Weight Loss in Type 2 Diabetics Improves Sexual Function

Weight Loss in Type 2 Diabetics Improves Sexual FunctionThe Journal of Sexual Medicine recently published a new study demonstrating that weight loss in men with Type 2 diabetes is more than just a healthy choice. It also improves sexual health, increasing erectile function and desire while lowering the risk of developing urinary tract symptoms.

The research team at the University of Adelaide, led by Professor Gary Wittert, MBBch, MD, FRACP, FRCP, conducted the study on 31 men who were diagnosed with Type 2 diabetes and classified as obese. The study lasted eight weeks and utilized two mechanics of weight loss: the men either ate a low-calorie diet based on meal replacements or a reduced carbohydrate, high protein, and low fat diet designed to decrease the patient’s nutritional intake by 600 calories a day.

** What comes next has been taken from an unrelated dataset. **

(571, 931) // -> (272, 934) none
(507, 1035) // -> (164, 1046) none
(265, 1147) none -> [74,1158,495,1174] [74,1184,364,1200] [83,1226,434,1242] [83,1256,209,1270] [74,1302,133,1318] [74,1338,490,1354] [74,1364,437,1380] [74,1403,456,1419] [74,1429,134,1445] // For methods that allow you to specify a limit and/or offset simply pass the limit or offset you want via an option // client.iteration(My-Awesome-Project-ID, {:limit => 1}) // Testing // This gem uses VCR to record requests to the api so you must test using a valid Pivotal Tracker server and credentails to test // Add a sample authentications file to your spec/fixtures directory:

The results of the study showed that even with just a 5 percent weight loss after eight weeks of the diet, the diabetic men demonstrated a decrease in sexual and urinary problems. The men’s’ sexual health continued to improve for a full year.

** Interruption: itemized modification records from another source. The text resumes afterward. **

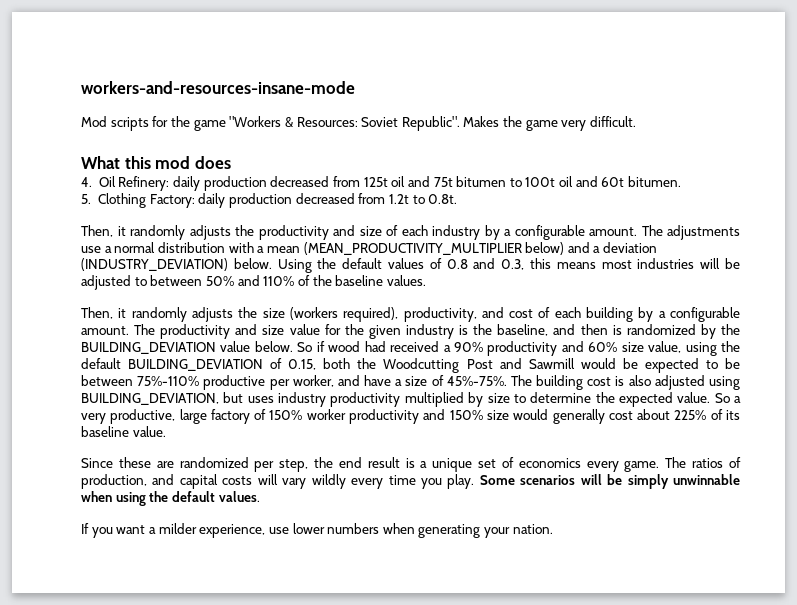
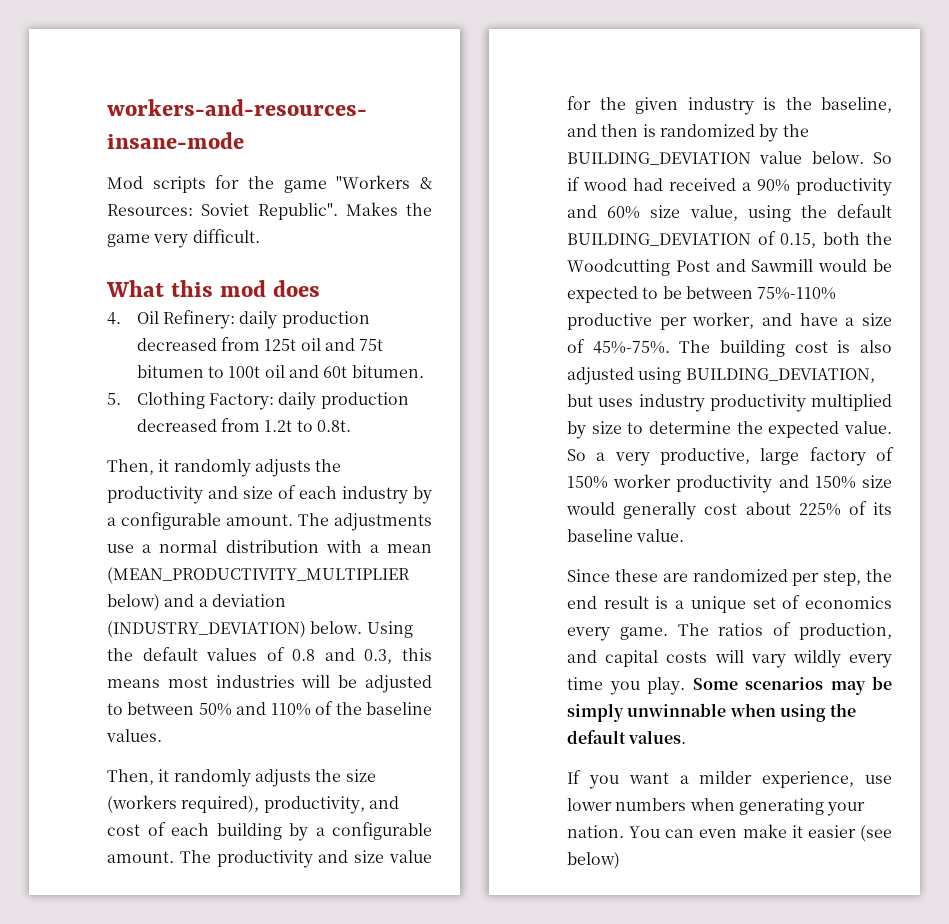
[580,474,602,485] will -> [830,681,866,695] may
(553, 529) none -> [629,824,892,842] [567,852,620,869] You can even make it easier (see below)

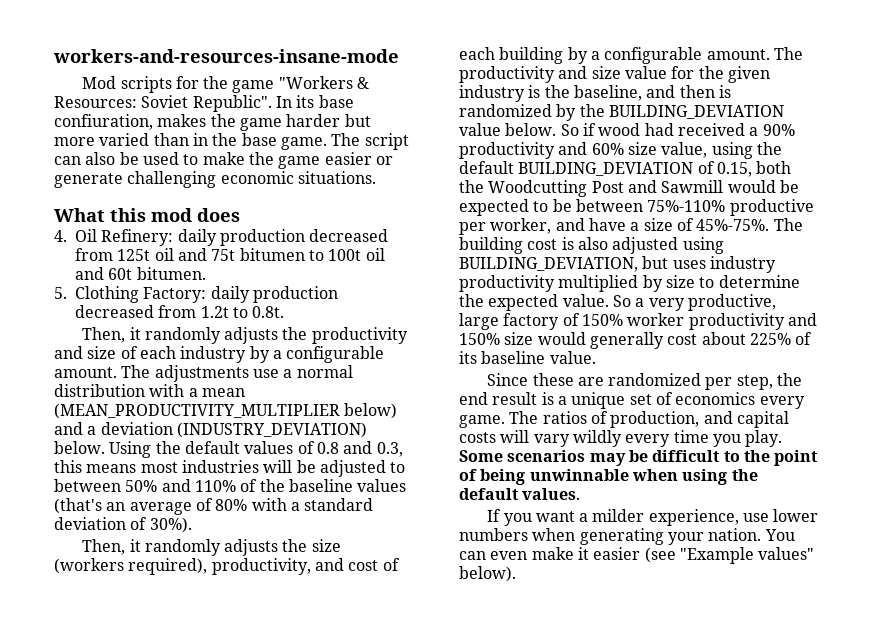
[345,202,432,216] [107,229,260,248] Makes the game very difficult. -> [275,95,354,108] [54,114,371,131] [54,133,409,150] [54,152,393,169] [54,171,376,188] In its base confiuration, makes the game harder but more varied than in the base game. The script can also be used to make the game easier or generate challenging economic situations.
[106,729,162,742] values. -> [357,479,407,492] [54,498,374,515] [54,517,192,533] values (that's an average of 80% with a standard deviation of 30%).
[567,703,624,722] simply -> [652,450,819,466] [459,469,526,485] difficult to the point of being
[567,852,620,869] below) -> [679,547,815,564] [459,566,516,582] "Example values" below).

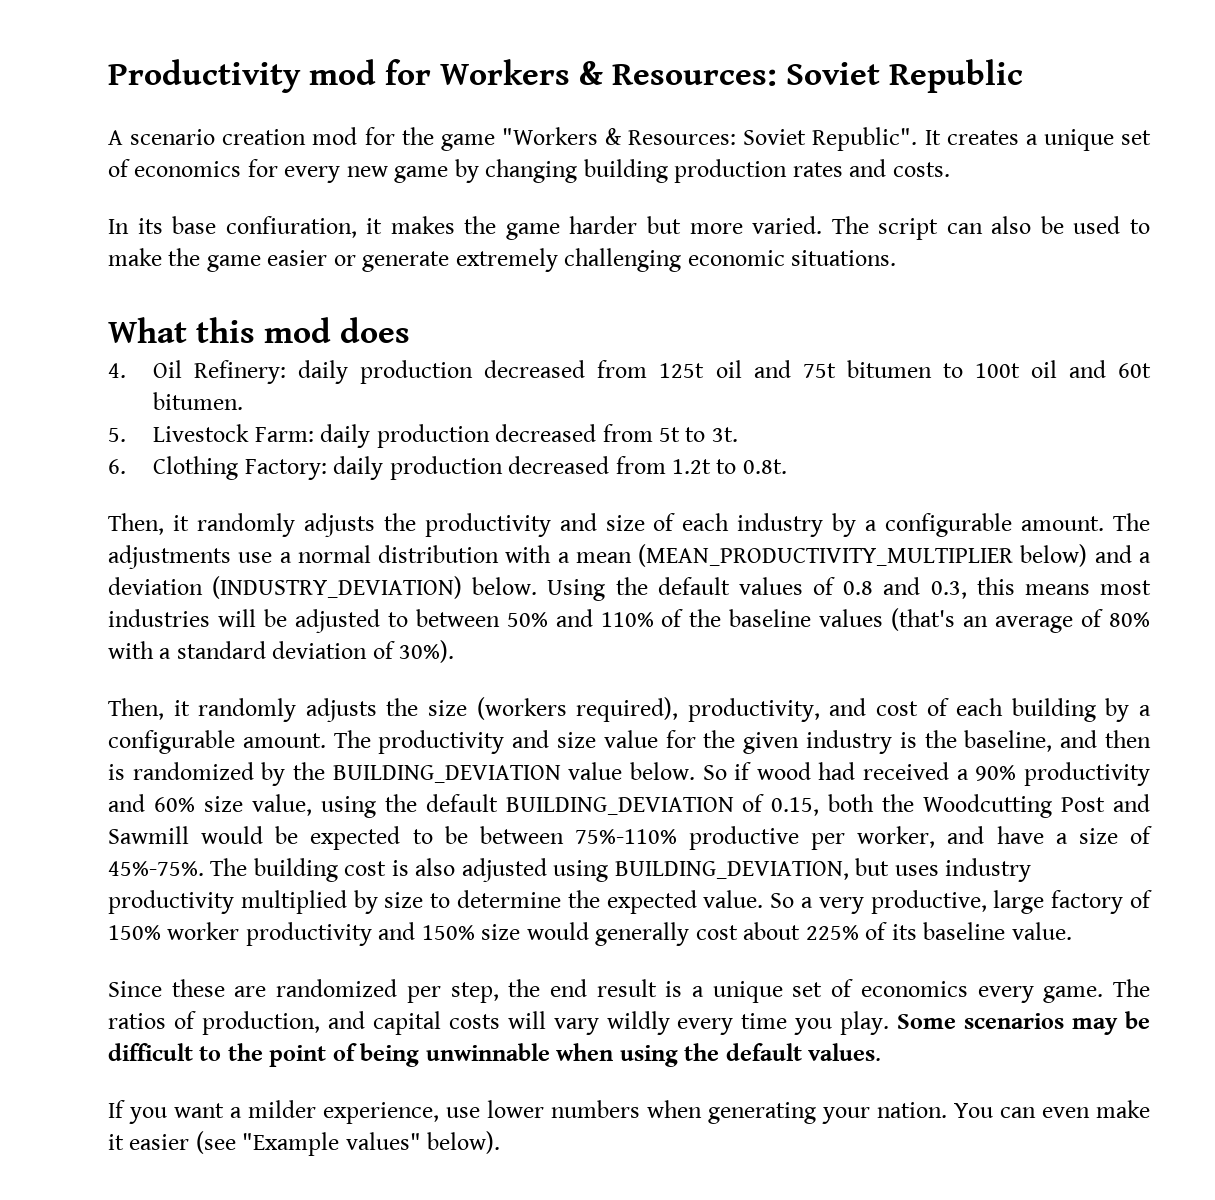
[53,49,399,63] [82,76,172,93] workers-and-resources-insane-mode // Mod scripts -> [108,59,1024,93] [108,127,358,145] Productivity mod for Workers & Resources: Soviet Republic // A scenario creation mod
(272, 103) none -> [924,129,1151,151] [108,159,950,183] It creates a unique set of economics for every new game by changing building production rates and costs. //
(153, 122) none -> [366,218,383,234] it
[99,133,327,150] varied than in the base game. -> [752,216,823,234] varied.
(123, 180) none -> [455,248,558,272] extremely
(67, 293) none -> [153,424,738,448] [108,459,126,474] Livestock Farm: daily production decreased from 5t to 3t. // 6.

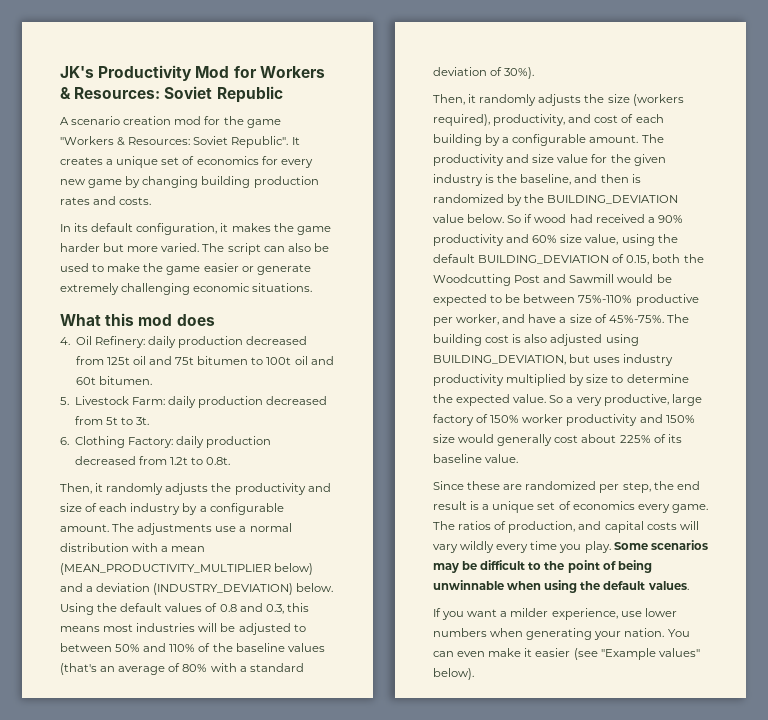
[108,59,377,93] Productivity mod -> [60,65,230,81] JK's Productivity Mod
[172,216,357,238] base confiuration, -> [91,223,218,235] default configuration,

“Our findings are consistent with the evidence that not only erectile function, but also lower urinary tract symptoms are a marker of cardio-metabolic risk,” said Wittert. “The evidence that improvement can be achieved by modest weight loss, in particular when a diet is of high nutritional quality, is of public health significance in framing public health messages that resonate with men.”

Wittert hopes that framing weight loss in diabetic men as improving sexual function and health will be an effective wake-up call to men that they should work to lose weight. Since even a small amount of weight loss provides tangible benefits, Wittert believes that these findings will provide new data that will motivate men, especially those with diabetes, to take control of their weight loss and make a concerted effort.

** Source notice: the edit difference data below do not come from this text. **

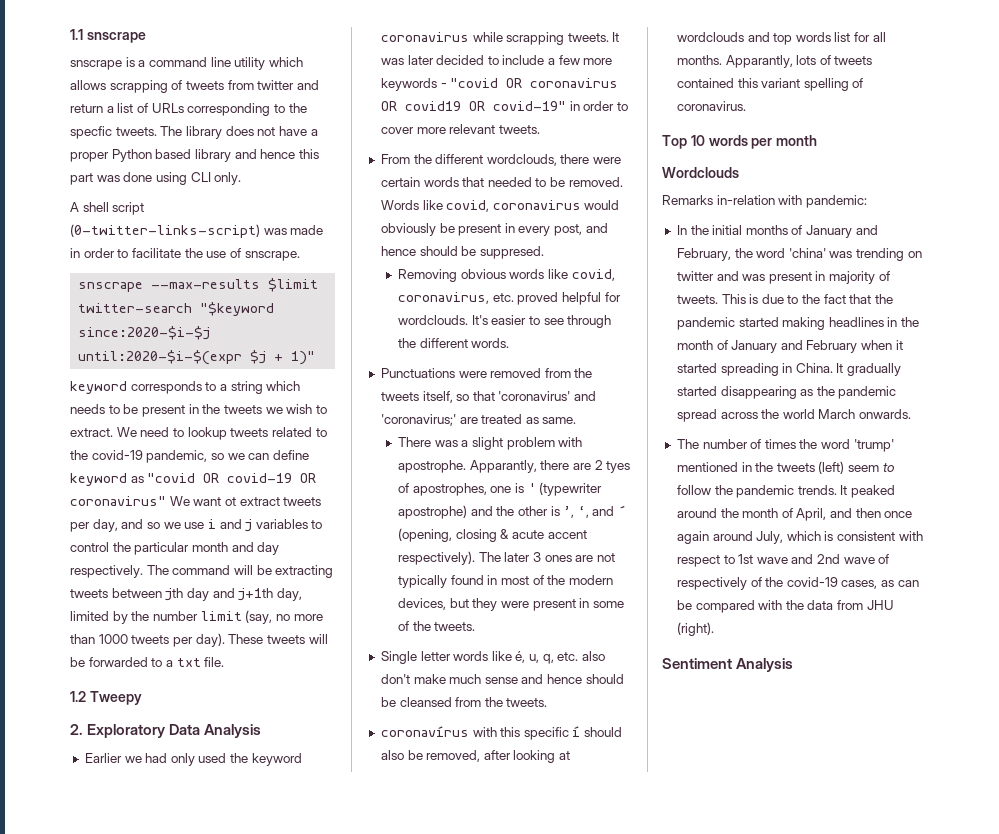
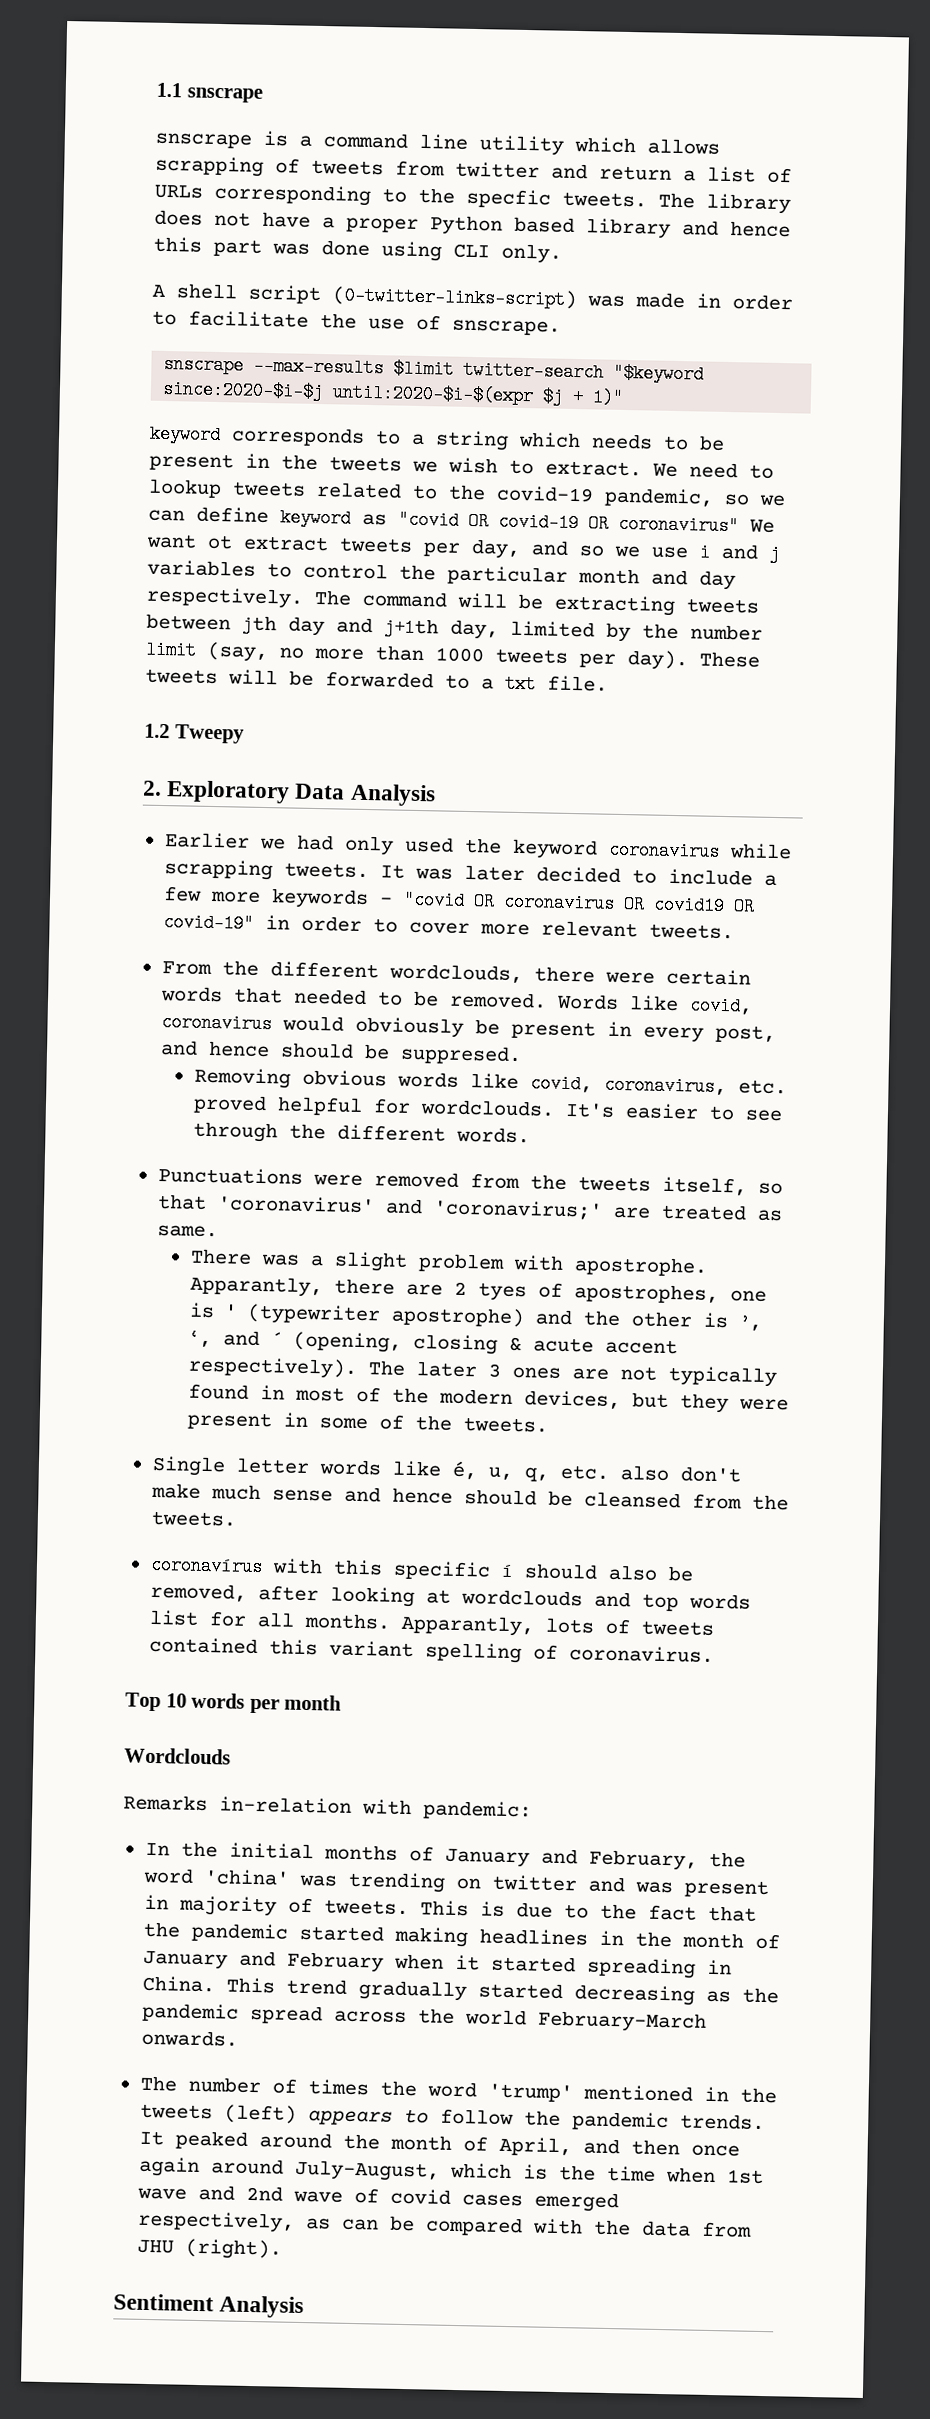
[836,363,844,373] It -> [225,1977,347,1995] This trend
[720,386,797,399] disappearing -> [573,1984,695,2006] decreasing
[818,409,856,419] March -> [536,2010,707,2033] February-March
[848,465,880,472] seem -> [307,2110,393,2126] appears
[756,531,784,544] July, -> [294,2159,440,2182] July-August,
[837,531,923,541] [676,555,735,567] consistent with respect to -> [558,2165,716,2184] the time when
[676,577,878,590] respectively of the covid-19 cases, -> [389,2188,619,2213] [136,2210,295,2233] covid cases emerged respectively,

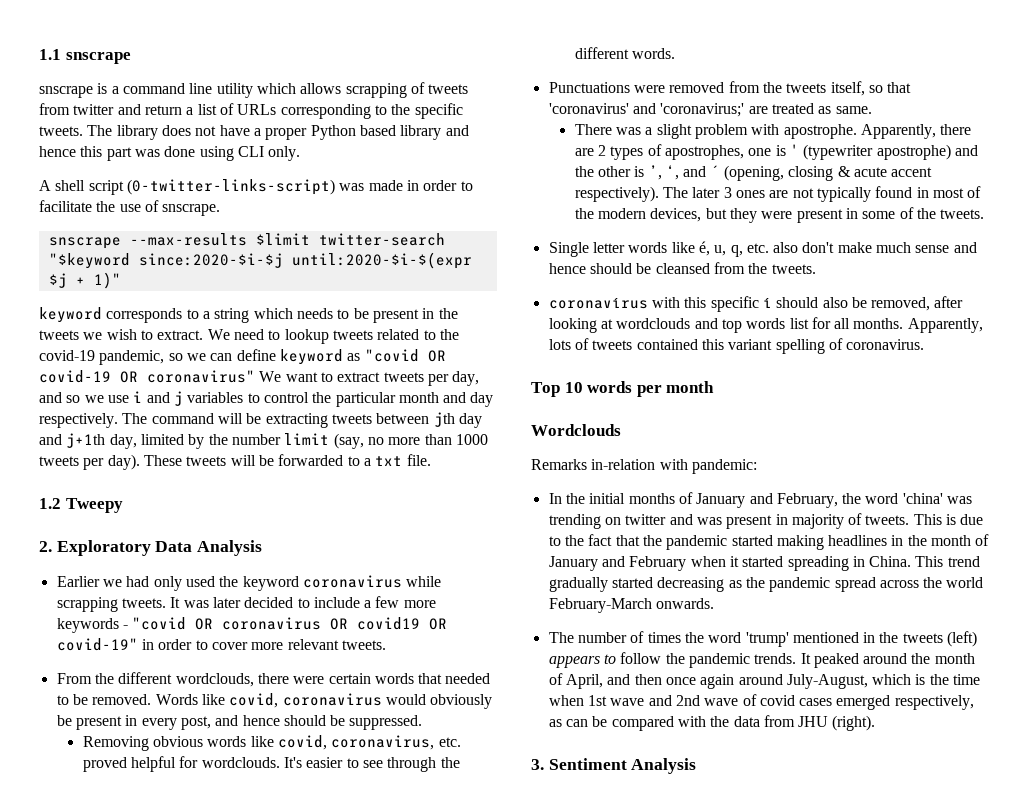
[466,188,551,209] specfic -> [414,103,463,119] specific
[207,534,233,550] ot -> [320,372,333,382] to
[399,1044,522,1066] suppresed. -> [349,715,423,730] suppressed.
[189,1275,323,1298] Apparantly, -> [860,124,936,139] Apparently,
[477,1282,527,1302] tyes -> [610,146,644,160] types
[400,1614,535,1637] Apparantly, -> [907,318,983,333] Apparently,
(282, 2249) none -> [531,759,544,770] 3.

“This important paper supports earlier publications that lifestyle is relevant and can positively affect sexual function,” said Irwin Goldstein, Editor-in-Chief of the Journal of Sexual Medicine, where the study was published. “At a time when oral drugs are very popular, it can now be shown that weight loss is an important non-pharmacologic therapeutic intervention in restoring erectile and urinary function and cardiovascular health,” continued Goldstein. “Obesity is an epidemic, and such data reinforce the positive relationship between eating right, losing weight, improved sexual function and voiding and overall cardiovascular health.”

According to the Harvard Medical School Joslin Diabetes Center, diabetes is commonly associated with sexual dysfunction in not only men but women as well. Thirty million American men experience impotence (or erectile dysfunction, the inability to achieve or maintain an erection); half of the 10 million American men diagnosed with Type 2 diabetes will suffer from impotence. Men with diabetes are two to three times more likely to suffer from impotence than non-diabetics. However, if a man’s diabetes is under control, he only has a 30 percent chance of suffering impotence.

Nerve damage is another risk factor in sexual for men with diabetes, with 50 to 70 percent of men with nerve damage experiencing impotence. Since sexual arousal occurs when a sexual stimulus causes the body’s autonomic nerves to signal more blood flow to the erectile tissue in the genitals, damage to the nervous system can impair this process and prevent the signals from ever reaching their destination.